- **What you need to do**
Once the pictures are set aside, copy the data below exactly as it stands.

- **Record extracts**
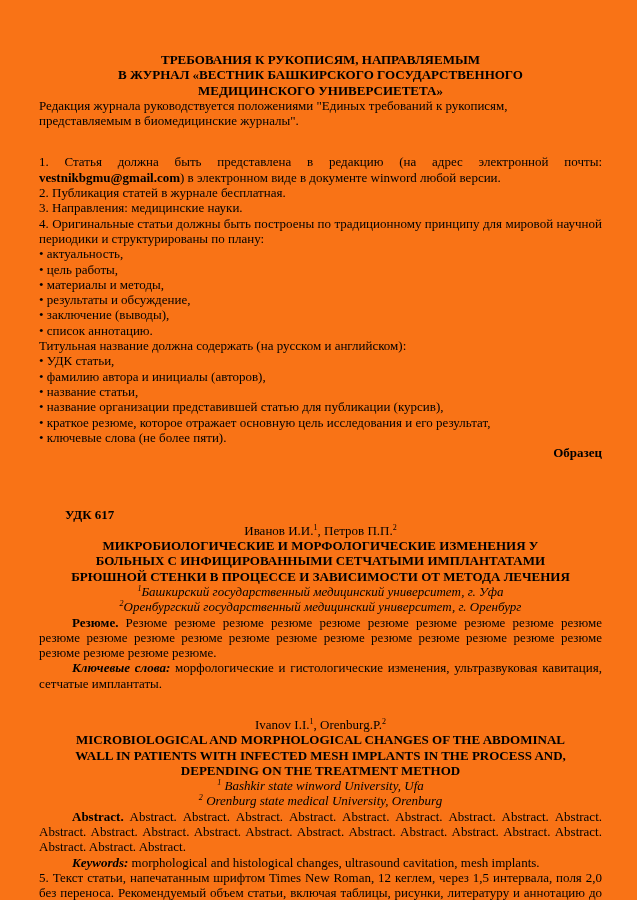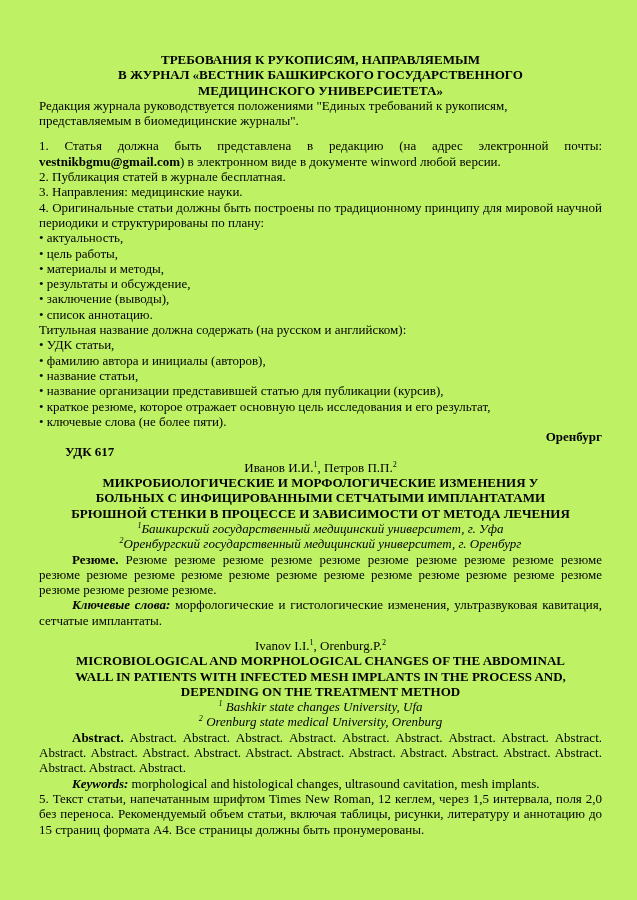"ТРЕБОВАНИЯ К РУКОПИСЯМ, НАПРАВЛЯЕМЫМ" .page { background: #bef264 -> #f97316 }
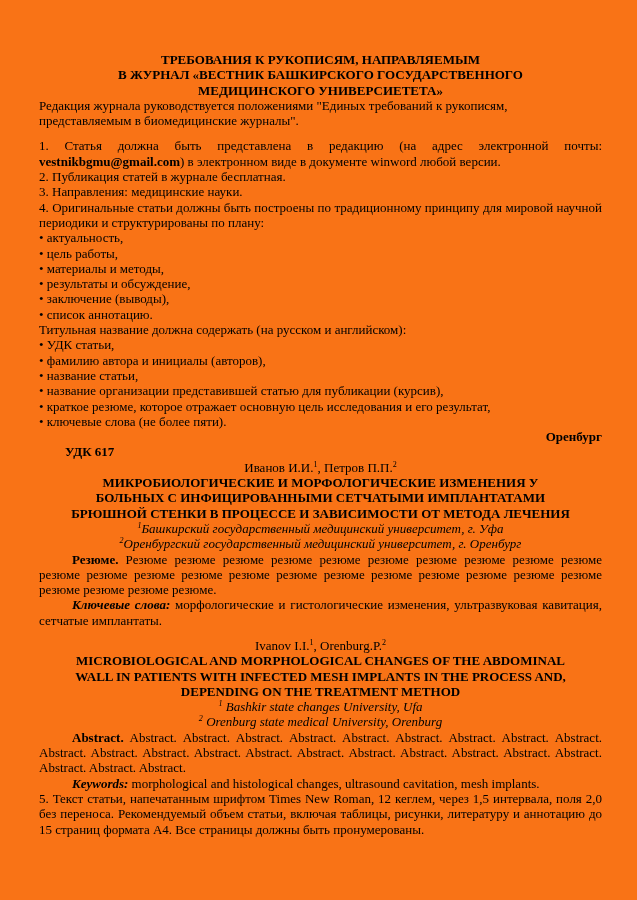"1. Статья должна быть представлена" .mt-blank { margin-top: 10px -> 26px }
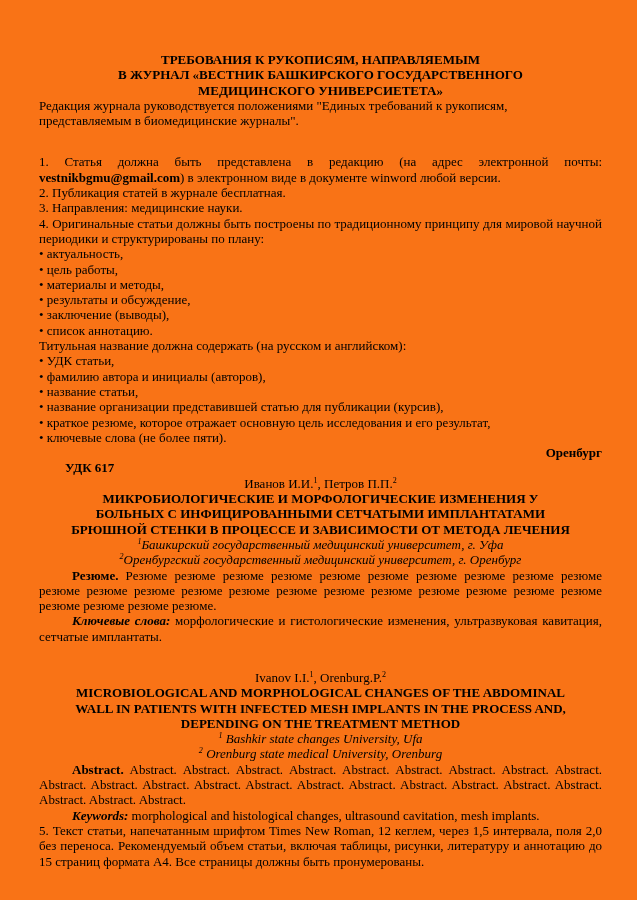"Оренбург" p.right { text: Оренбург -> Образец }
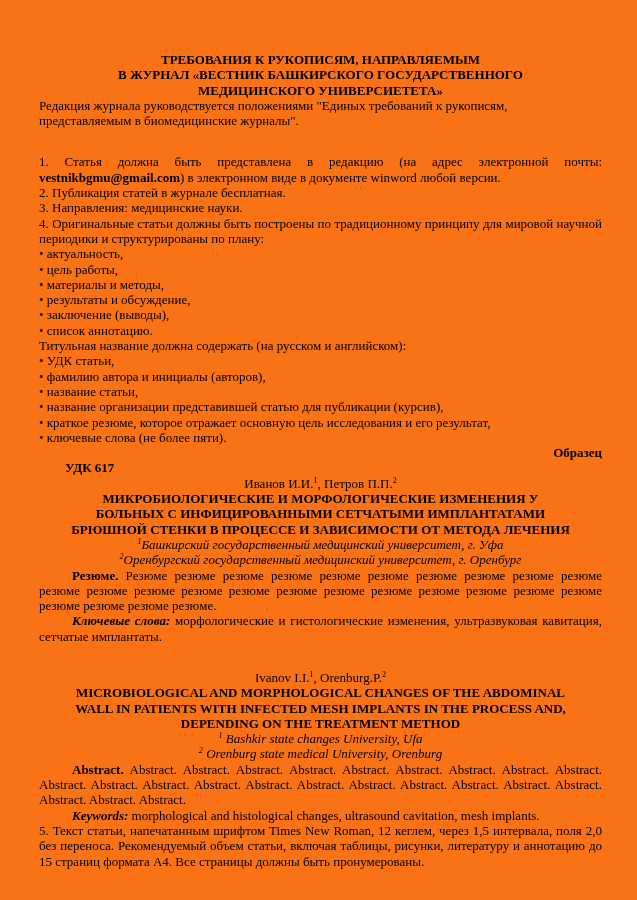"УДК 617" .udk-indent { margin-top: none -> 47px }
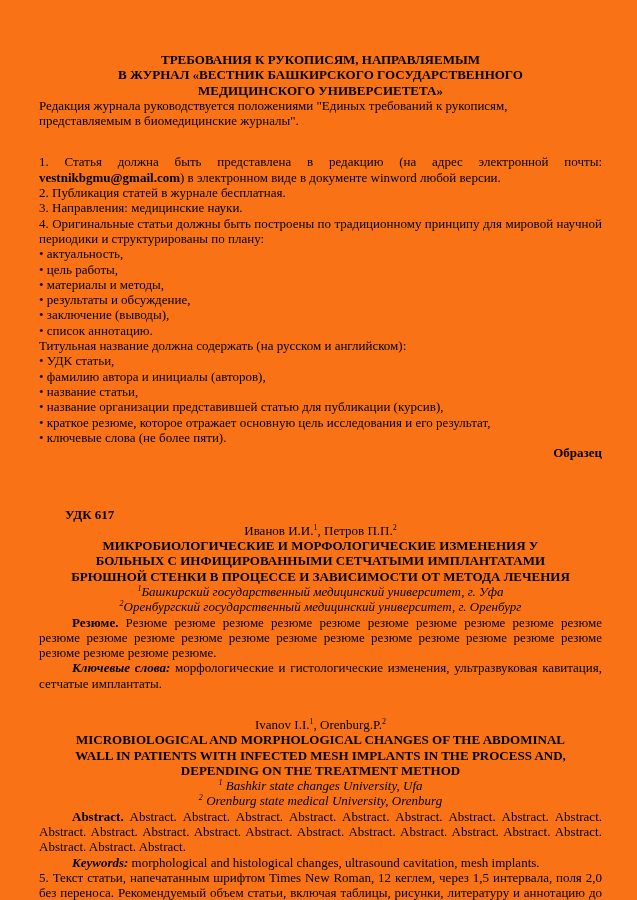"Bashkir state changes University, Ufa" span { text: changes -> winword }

- **Task output**
"ТРЕБОВАНИЯ К РУКОПИСЯМ, НАПРАВЛЯЕМЫМ" .page { background: #bef264 -> #f97316 }
"1. Статья должна быть представлена" .mt-blank { margin-top: 10px -> 26px }
"Оренбург" p.right { text: Оренбург -> Образец }
"УДК 617" .udk-indent { margin-top: none -> 47px }
"Bashkir state changes University, Ufa" span { text: changes -> winword }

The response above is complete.